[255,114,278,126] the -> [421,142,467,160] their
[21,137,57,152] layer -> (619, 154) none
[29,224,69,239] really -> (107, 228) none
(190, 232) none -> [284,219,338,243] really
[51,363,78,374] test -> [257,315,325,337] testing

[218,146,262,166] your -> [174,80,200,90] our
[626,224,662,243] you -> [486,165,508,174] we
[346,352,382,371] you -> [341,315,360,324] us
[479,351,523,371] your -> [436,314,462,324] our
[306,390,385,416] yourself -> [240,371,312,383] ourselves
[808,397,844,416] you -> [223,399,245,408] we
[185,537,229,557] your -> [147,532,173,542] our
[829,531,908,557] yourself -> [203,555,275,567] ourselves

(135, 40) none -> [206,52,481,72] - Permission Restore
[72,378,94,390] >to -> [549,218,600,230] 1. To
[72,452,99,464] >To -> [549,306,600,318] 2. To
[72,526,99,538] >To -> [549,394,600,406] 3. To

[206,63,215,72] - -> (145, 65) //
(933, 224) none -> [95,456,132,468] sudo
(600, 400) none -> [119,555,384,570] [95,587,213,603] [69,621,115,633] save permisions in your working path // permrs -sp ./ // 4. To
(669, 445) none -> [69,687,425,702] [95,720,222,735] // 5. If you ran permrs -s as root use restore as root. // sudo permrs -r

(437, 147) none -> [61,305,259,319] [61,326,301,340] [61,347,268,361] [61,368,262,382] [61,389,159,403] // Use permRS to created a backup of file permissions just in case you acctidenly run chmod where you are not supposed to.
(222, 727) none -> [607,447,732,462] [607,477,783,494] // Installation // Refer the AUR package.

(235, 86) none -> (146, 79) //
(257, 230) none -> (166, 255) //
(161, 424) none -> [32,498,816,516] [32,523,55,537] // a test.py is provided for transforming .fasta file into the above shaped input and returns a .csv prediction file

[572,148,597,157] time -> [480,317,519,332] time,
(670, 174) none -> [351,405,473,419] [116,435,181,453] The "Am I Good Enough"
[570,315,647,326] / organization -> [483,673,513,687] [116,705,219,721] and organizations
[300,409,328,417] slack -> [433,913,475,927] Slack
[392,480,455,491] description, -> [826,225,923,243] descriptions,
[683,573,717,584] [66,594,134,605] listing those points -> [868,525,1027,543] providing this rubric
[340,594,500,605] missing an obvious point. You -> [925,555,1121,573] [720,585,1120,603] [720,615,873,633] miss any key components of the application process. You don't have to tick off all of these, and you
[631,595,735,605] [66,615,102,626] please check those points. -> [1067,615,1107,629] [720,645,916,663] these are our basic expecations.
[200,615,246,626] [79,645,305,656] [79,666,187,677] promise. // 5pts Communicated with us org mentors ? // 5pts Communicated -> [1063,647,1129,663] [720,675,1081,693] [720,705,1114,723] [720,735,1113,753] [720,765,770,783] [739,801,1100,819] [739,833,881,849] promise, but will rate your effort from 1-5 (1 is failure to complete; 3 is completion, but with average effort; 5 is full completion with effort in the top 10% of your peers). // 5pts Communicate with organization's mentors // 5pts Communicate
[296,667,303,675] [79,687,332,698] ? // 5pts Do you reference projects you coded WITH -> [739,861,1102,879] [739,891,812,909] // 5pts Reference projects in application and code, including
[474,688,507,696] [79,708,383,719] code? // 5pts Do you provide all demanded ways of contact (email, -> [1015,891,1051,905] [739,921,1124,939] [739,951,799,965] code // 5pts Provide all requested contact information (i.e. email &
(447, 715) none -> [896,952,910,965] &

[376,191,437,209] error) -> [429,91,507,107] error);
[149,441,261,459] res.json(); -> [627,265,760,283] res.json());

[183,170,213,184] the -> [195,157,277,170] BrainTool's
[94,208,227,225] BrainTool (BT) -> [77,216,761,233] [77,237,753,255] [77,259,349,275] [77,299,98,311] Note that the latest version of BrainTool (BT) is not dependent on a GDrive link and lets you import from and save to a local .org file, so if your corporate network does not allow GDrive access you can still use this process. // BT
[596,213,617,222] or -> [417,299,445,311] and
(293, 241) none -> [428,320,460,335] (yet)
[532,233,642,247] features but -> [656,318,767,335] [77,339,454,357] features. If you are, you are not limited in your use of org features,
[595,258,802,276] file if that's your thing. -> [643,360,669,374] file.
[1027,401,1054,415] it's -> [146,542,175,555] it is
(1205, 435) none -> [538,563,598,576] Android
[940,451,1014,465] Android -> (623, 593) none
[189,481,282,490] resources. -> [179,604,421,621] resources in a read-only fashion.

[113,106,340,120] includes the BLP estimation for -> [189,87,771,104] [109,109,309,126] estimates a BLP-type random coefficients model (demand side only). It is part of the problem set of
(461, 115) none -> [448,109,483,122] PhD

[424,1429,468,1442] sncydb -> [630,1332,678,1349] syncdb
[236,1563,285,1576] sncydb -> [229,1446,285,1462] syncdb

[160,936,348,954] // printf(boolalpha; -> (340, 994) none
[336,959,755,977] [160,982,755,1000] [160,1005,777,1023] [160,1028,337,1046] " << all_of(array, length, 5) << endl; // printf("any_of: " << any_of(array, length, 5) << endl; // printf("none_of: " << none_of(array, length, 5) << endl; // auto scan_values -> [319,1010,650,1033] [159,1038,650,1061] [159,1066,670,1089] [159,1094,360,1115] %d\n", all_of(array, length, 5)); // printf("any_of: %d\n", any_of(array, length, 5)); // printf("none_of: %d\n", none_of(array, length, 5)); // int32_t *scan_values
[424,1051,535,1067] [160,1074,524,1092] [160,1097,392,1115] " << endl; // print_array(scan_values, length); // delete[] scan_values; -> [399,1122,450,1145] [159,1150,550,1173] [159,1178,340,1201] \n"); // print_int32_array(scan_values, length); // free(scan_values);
----------
# Exercise goal
Set down every record once more, exactly as written.

# Exercise output
[255,114,278,126] the -> [421,142,467,160] their
[21,137,57,152] layer -> (619, 154) none
[29,224,69,239] really -> (107, 228) none
(190, 232) none -> [284,219,338,243] really
[51,363,78,374] test -> [257,315,325,337] testing

[218,146,262,166] your -> [174,80,200,90] our
[626,224,662,243] you -> [486,165,508,174] we
[346,352,382,371] you -> [341,315,360,324] us
[479,351,523,371] your -> [436,314,462,324] our
[306,390,385,416] yourself -> [240,371,312,383] ourselves
[808,397,844,416] you -> [223,399,245,408] we
[185,537,229,557] your -> [147,532,173,542] our
[829,531,908,557] yourself -> [203,555,275,567] ourselves

(135, 40) none -> [206,52,481,72] - Permission Restore
[72,378,94,390] >to -> [549,218,600,230] 1. To
[72,452,99,464] >To -> [549,306,600,318] 2. To
[72,526,99,538] >To -> [549,394,600,406] 3. To

[206,63,215,72] - -> (145, 65) //
(933, 224) none -> [95,456,132,468] sudo
(600, 400) none -> [119,555,384,570] [95,587,213,603] [69,621,115,633] save permisions in your working path // permrs -sp ./ // 4. To
(669, 445) none -> [69,687,425,702] [95,720,222,735] // 5. If you ran permrs -s as root use restore as root. // sudo permrs -r

(437, 147) none -> [61,305,259,319] [61,326,301,340] [61,347,268,361] [61,368,262,382] [61,389,159,403] // Use permRS to created a backup of file permissions just in case you acctidenly run chmod where you are not supposed to.
(222, 727) none -> [607,447,732,462] [607,477,783,494] // Installation // Refer the AUR package.

(235, 86) none -> (146, 79) //
(257, 230) none -> (166, 255) //
(161, 424) none -> [32,498,816,516] [32,523,55,537] // a test.py is provided for transforming .fasta file into the above shaped input and returns a .csv prediction file

[572,148,597,157] time -> [480,317,519,332] time,
(670, 174) none -> [351,405,473,419] [116,435,181,453] The "Am I Good Enough"
[570,315,647,326] / organization -> [483,673,513,687] [116,705,219,721] and organizations
[300,409,328,417] slack -> [433,913,475,927] Slack
[392,480,455,491] description, -> [826,225,923,243] descriptions,
[683,573,717,584] [66,594,134,605] listing those points -> [868,525,1027,543] providing this rubric
[340,594,500,605] missing an obvious point. You -> [925,555,1121,573] [720,585,1120,603] [720,615,873,633] miss any key components of the application process. You don't have to tick off all of these, and you
[631,595,735,605] [66,615,102,626] please check those points. -> [1067,615,1107,629] [720,645,916,663] these are our basic expecations.
[200,615,246,626] [79,645,305,656] [79,666,187,677] promise. // 5pts Communicated with us org mentors ? // 5pts Communicated -> [1063,647,1129,663] [720,675,1081,693] [720,705,1114,723] [720,735,1113,753] [720,765,770,783] [739,801,1100,819] [739,833,881,849] promise, but will rate your effort from 1-5 (1 is failure to complete; 3 is completion, but with average effort; 5 is full completion with effort in the top 10% of your peers). // 5pts Communicate with organization's mentors // 5pts Communicate
[296,667,303,675] [79,687,332,698] ? // 5pts Do you reference projects you coded WITH -> [739,861,1102,879] [739,891,812,909] // 5pts Reference projects in application and code, including
[474,688,507,696] [79,708,383,719] code? // 5pts Do you provide all demanded ways of contact (email, -> [1015,891,1051,905] [739,921,1124,939] [739,951,799,965] code // 5pts Provide all requested contact information (i.e. email &
(447, 715) none -> [896,952,910,965] &

[376,191,437,209] error) -> [429,91,507,107] error);
[149,441,261,459] res.json(); -> [627,265,760,283] res.json());

[183,170,213,184] the -> [195,157,277,170] BrainTool's
[94,208,227,225] BrainTool (BT) -> [77,216,761,233] [77,237,753,255] [77,259,349,275] [77,299,98,311] Note that the latest version of BrainTool (BT) is not dependent on a GDrive link and lets you import from and save to a local .org file, so if your corporate network does not allow GDrive access you can still use this process. // BT
[596,213,617,222] or -> [417,299,445,311] and
(293, 241) none -> [428,320,460,335] (yet)
[532,233,642,247] features but -> [656,318,767,335] [77,339,454,357] features. If you are, you are not limited in your use of org features,
[595,258,802,276] file if that's your thing. -> [643,360,669,374] file.
[1027,401,1054,415] it's -> [146,542,175,555] it is
(1205, 435) none -> [538,563,598,576] Android
[940,451,1014,465] Android -> (623, 593) none
[189,481,282,490] resources. -> [179,604,421,621] resources in a read-only fashion.

[113,106,340,120] includes the BLP estimation for -> [189,87,771,104] [109,109,309,126] estimates a BLP-type random coefficients model (demand side only). It is part of the problem set of
(461, 115) none -> [448,109,483,122] PhD

[424,1429,468,1442] sncydb -> [630,1332,678,1349] syncdb
[236,1563,285,1576] sncydb -> [229,1446,285,1462] syncdb

[160,936,348,954] // printf(boolalpha; -> (340, 994) none
[336,959,755,977] [160,982,755,1000] [160,1005,777,1023] [160,1028,337,1046] " << all_of(array, length, 5) << endl; // printf("any_of: " << any_of(array, length, 5) << endl; // printf("none_of: " << none_of(array, length, 5) << endl; // auto scan_values -> [319,1010,650,1033] [159,1038,650,1061] [159,1066,670,1089] [159,1094,360,1115] %d\n", all_of(array, length, 5)); // printf("any_of: %d\n", any_of(array, length, 5)); // printf("none_of: %d\n", none_of(array, length, 5)); // int32_t *scan_values
[424,1051,535,1067] [160,1074,524,1092] [160,1097,392,1115] " << endl; // print_array(scan_values, length); // delete[] scan_values; -> [399,1122,450,1145] [159,1150,550,1173] [159,1178,340,1201] \n"); // print_int32_array(scan_values, length); // free(scan_values);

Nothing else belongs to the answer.